What to do: Tally the lines below that contain the word "Womens". Only the number should be returned.

Recorded data:
····················
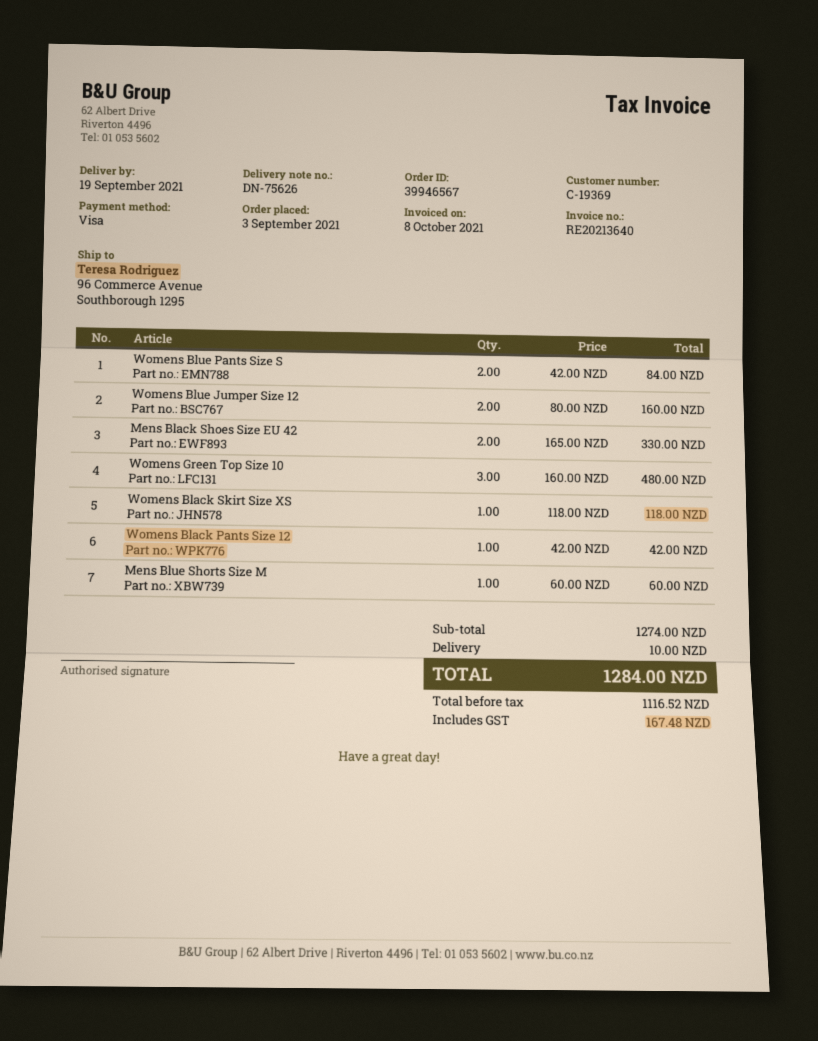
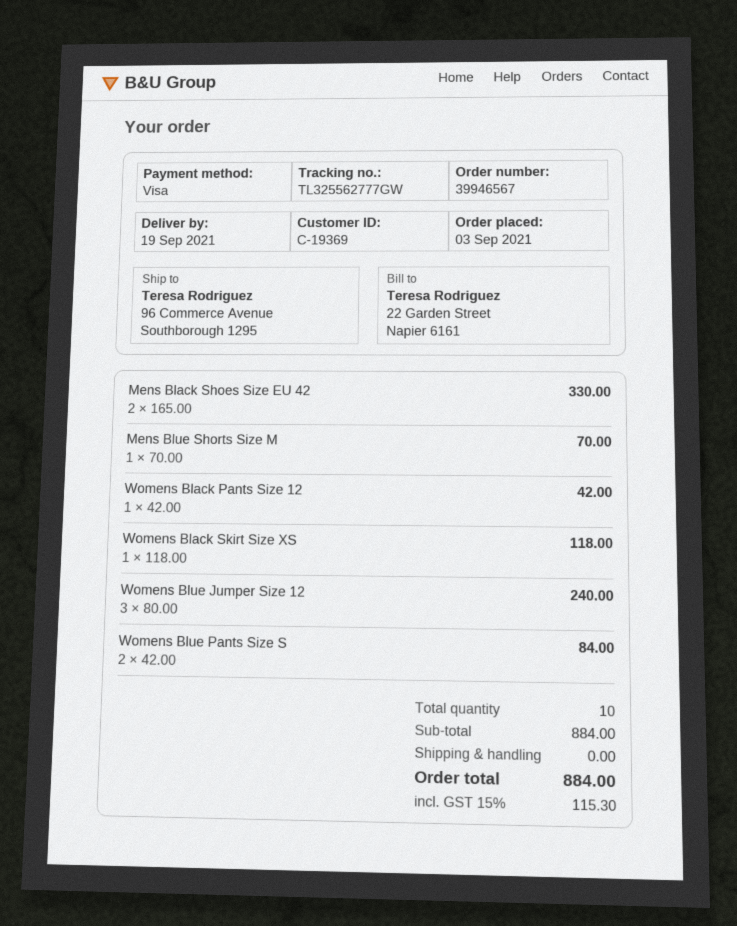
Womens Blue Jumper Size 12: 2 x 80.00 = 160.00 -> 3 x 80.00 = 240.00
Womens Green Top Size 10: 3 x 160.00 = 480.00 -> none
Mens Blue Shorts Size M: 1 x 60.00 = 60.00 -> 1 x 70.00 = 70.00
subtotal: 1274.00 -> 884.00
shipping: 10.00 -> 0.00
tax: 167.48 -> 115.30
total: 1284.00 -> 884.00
····················
Exercise output: 2